Ginza is the complete opposite: very energetic, very jumpy and very smart. He can open doors, kitchen cabinets and turn faucets. He needs to be in whichever room I'm in, and he will faithfully trot around with me all the time. He growls at strangers approaching the house to warn me. He has a very loud siamese-like yowl that he uses occasionally.

Kayla is our little princess. She is very particular about who touches her, and is very dainty and tidy. You can almost feel her rolling her eyes at the boys' antics. She's too dignified for that, but Pixie is putting an end to it, and she's so disarming Kayla will even play with her.

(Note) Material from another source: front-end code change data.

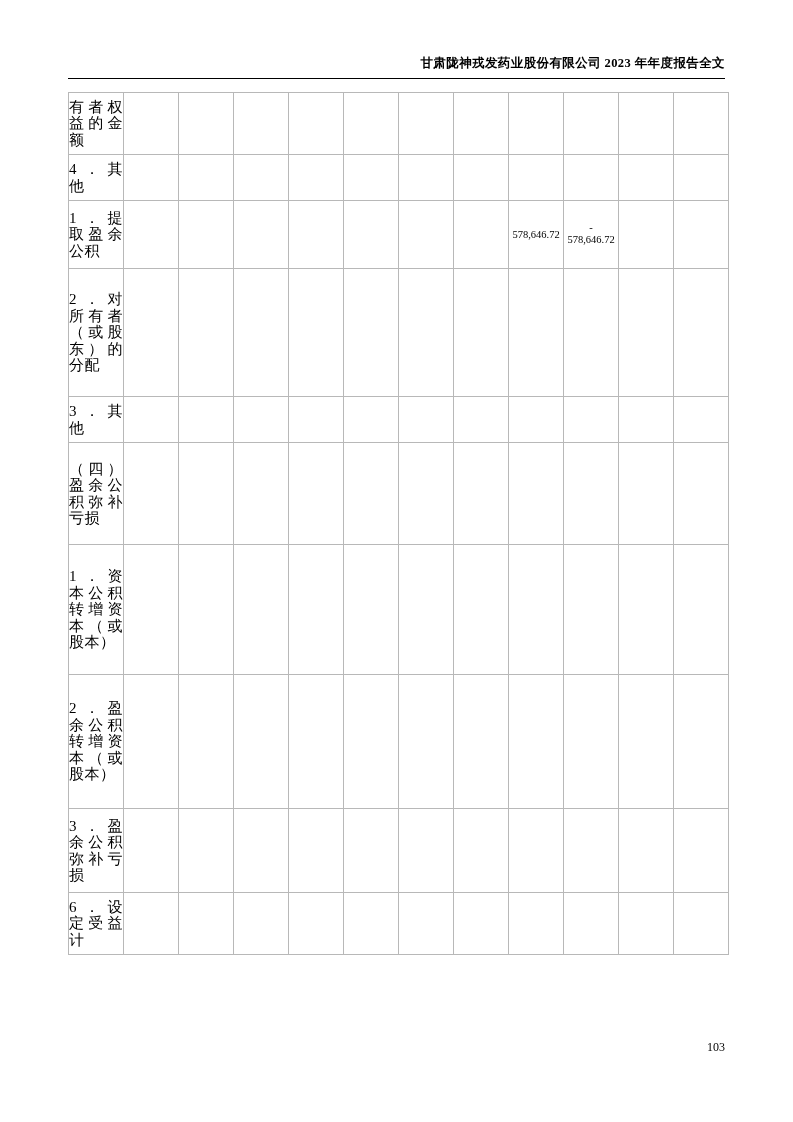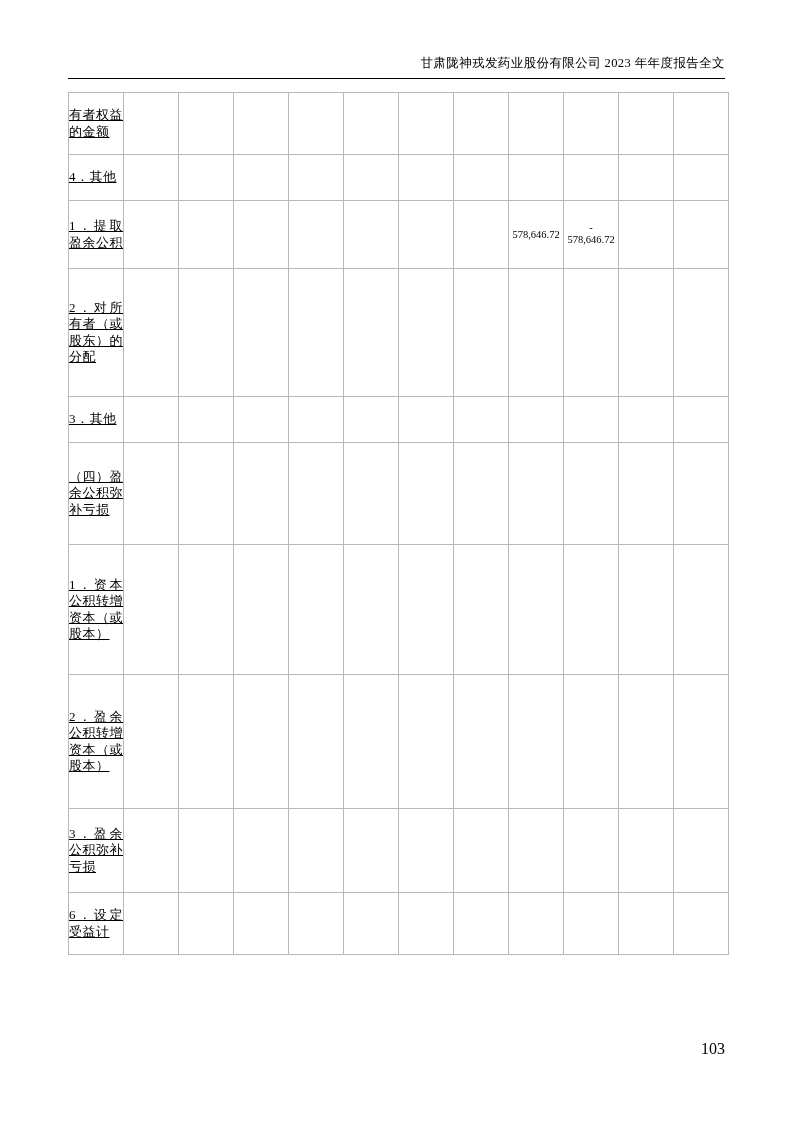--- a/index.html
+++ b/index.html
@@ -19,21 +19,21 @@
     width: 793px;
     height: 1122px;
     box-sizing: border-box;
   }
   .header {
     position: absolute;
     top: 55px;
     right: 68px;
     font-family: "Liberation Serif", serif;
     font-size: 12.5px;
-    font-weight: normal;
+    font-weight: bold;
     letter-spacing: 0.4px;
     white-space: nowrap;
   }
   .header-rule {
     position: absolute;
     top: 78px;
     left: 68px;
     right: 68px;
     border-bottom: 1.6px solid #000;
   }
@@ -49,48 +49,47 @@
     table-layout: fixed;
   }
   table.fin td {
     border: 1px solid #b8b8b8;
     vertical-align: middle;
     padding: 0;
   }
   td.label {
     width: 55px;
     padding: 5px 6px 5px 6px;
-    font-size: 13px;
+    font-size: 15px;
     line-height: 16.5px;
     font-family: "Liberation Serif", serif;
     text-align: justify;
     letter-spacing: 0.5px;
     word-break: break-all;
-    text-decoration: underline;
   }
   td.val {
     font-size: 10.5px;
     line-height: 15px;
     font-family: "Liberation Serif", serif;
     text-align: center;
     padding: 4px 3px;
     word-break: break-all;
   }
   td.blank { }
   .dash {
     display: block;
     text-align: center;
     line-height: 9px;
     font-size: 10.5px;
   }
   .pagenum {
     position: absolute;
     right: 68px;
     top: 1040px;
-    font-size: 16px;
+    font-size: 12px;
     font-family: "Liberation Serif", serif;
   }
 </style>
 </head>
 <body>
 
 <div class="page">
 
   <div class="header">甘肃陇神戎发药业股份有限公司 2023 年年度报告全文</div>
   <div class="header-rule"></div>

Pixie, our little baby, is still developing. An incredible bundle of energy like all kittens, and keeps her older siblings on their toes, which is much needed! She is very obstinate and willful, and relies on her cuteness to get her out of trouble. She is very vocal, whether expressing her need for food constantly or chatting with us about the day's events.

Thanks for reading!


----------



## stormy (Dec 7, 2003)

Hi Superkitties and welcome!!!!
Your babies are just sooo cute!!!!  @@@


----------



## seashell (Dec 5, 2003)

*H i all!*

Welcome, and thanks for telling us about your kitties.
It's wonderful how they all have their own personalities, isn't it?


----------



## PrincessClaire (Jan 16, 2004)

Hi there and welcome to the forum, love the pic of your kitties they are really adorable


----------



## Adora (May 22, 2003)

Welcome to the forum!!! Kitty pics are wonderful!!!!


----------



## maymariya (Sep 27, 2003)

welcome to our cat forum! Your kitties are beautiful!


----------



## Jeanie (Jun 18, 2003)

Yay! I just copied and pasted! That's Superkitties' Pixie.


----------



## Ioana (Jul 12, 2003)

Welcome Superkitties ..you have a cute screen name


----------



## Superkitties (Jan 30, 2004)

kitkat said:


> Cute sig too! :lol:


Thank you! I can't take credit for it though, another wonderful cat lover did it for me. I'm pretty inept at these things


----------



## karaokekat (Jan 14, 2004)

Welcome superkitties! Gorgeous babies you have there :)


----------



## jonsgirl (Nov 7, 2003)

awwwww! They are cuties! Welcome to the cat forum


----------